Wednesday, February 06, 2002
Pops Olympics show clears some hurdles
By Janelle Gelfand
The Cincinnati Enquirer

Olympic fanfares: It's music you can expect to hear a lot of in coming days. Sunday, a fairly full Music Hall got a large dose in a program made up almost entirely of fanfares and other pieces composed for Olympic Games.

It was stirring music — but there was no spectacular moment that bowled the audience over. In the end, it was a brass-band lovers' paradise. Maestro Erich Kunzel and the Pops were joined by the Cincinnati Brass Band (Anita Cocker Hunt, director), whose well-honed power added punch (and decibels) to the program — one fanfare after another.

Like the Games, which aren't always predictable, there were some unplanned bumps. The conflict with the Super Bowl caused more than a few empty seats.

And the hand balancing act of Darek & Jarek had to cancel when Darek pulled his shoulder in Las Vegas. (The duo should be at the repeat performance Sunday, Pops management says.)

So aerialist Alexander Streltsov stepped in to perform two high-wire acts (instead of one), soaring gracefully over the stage from two fabric cords in “Bugler's Dream” and music from Superman.

In the spotlight, the Pops featured the Olympian talent of gold medalist Darrell Pace (an archer), ice dancers Kimberly Navarro and Robert Shmalo and a team of tiny Olympic wannabees from the Cincinnati Gymnastics Academy, home base of several Olympic gold medalists.



Ms. Navarro and Mr. Shmalo, sixth-place winners in last month's U.S. Figure Skating Championships, waltzed through a charming routine to “The Skaters' Waltz” on a plastic and Teflon “rink” (borrowed from the Rockettes' Christmas show at the Aronoff Center). Though it was barely large enough for a figure 8, they managed some impressive twirls and lifts.

Mr. Pace, who grew up in Reading, won gold medals in 1976 and 1984, and a team silver in 1988, shot an apple off the top of Mr. Kunzel's picture to the tune of the William Tell Overture.

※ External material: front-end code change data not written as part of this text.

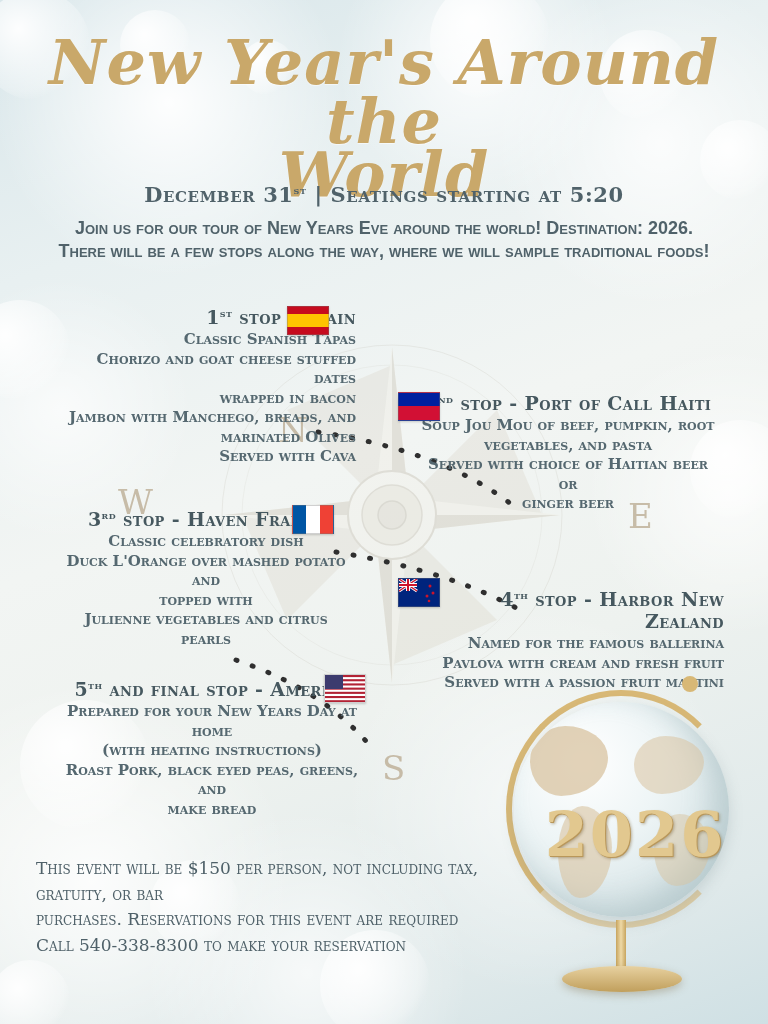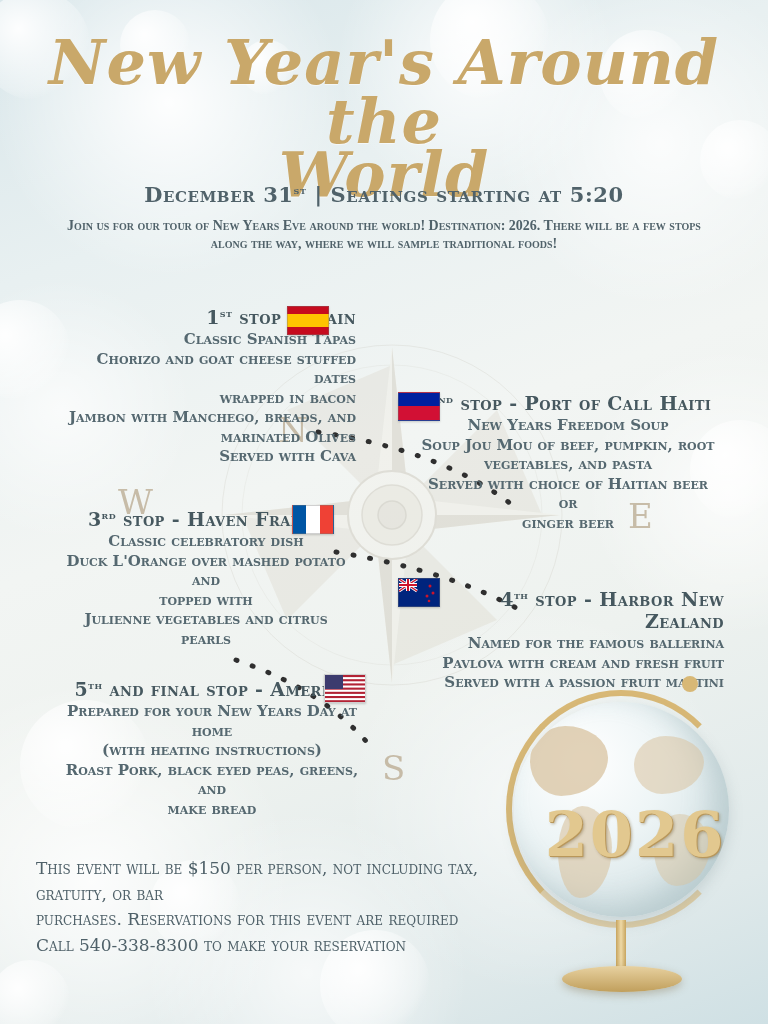--- a/index.html
+++ b/index.html
@@ -77,9 +77,9 @@
   }
   .headline sup { font-size: 12px; }
   .intro {
-    font-family: Liberation Serif, serif;
-    font-weight: bold;
-    font-size: 14px;
+    font-family: Liberation Sans, sans-serif;
+    font-weight: bold;
+    font-size: 18px;
     line-height: 1.28;
     font-variant: small-caps;
     color: #50626a;

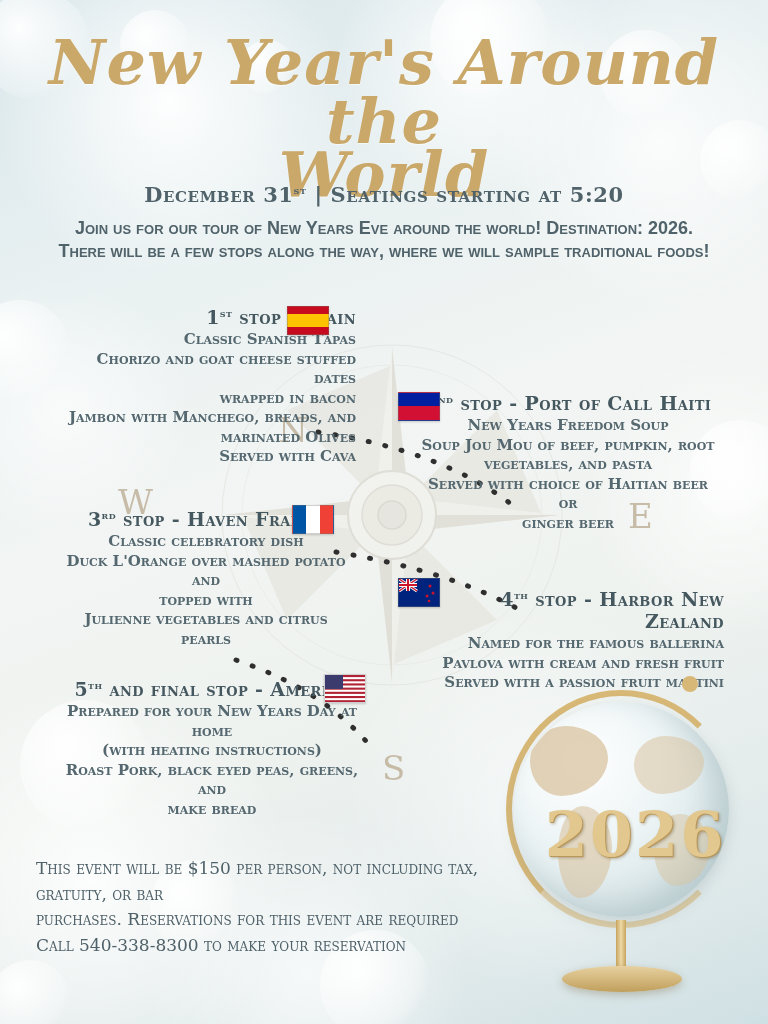--- a/index.html
+++ b/index.html
@@ -339,7 +339,6 @@
       <span>2</span><sup>nd</sup><span> stop - Port of Call Haiti</span>
     </div>
     <div class="stop-body">
-      <div>New Years Freedom Soup</div>
       <div>Soup Jou Mou of beef, pumpkin, root</div>
       <div>vegetables, and pasta</div>
       <div>Served with choice of Haitian beer or</div>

In the second half, cute-as-a- button gymnasts ages 6 to 10, coached by Mary Lee Tracy, performed routines to the music of “Linus & Lucy” from A Charlie Brown Christmas and Theme from The Muppet Show. And a pair of singers from the University of Cincinnati College-Conservatory of Music, soprano Betsy Wolfe and tenor Keldon Price, were knockouts in “Amigos Para Siempre,'' an Andrew Lloyd Webber tune from Barcelona in '92.

Musical high points included Josef Suk's “Toward a New Life,” (the 1932 Games), with six trumpeters in the balcony. John Williams' “Summon the Heroes” (1996 Atlanta Games) was enhanced by a beautifully phrased solo from principal trumpeter Phil Collins. In another surprise, Mr. Kunzel played the piano solo in Themes from Chariots of Fire.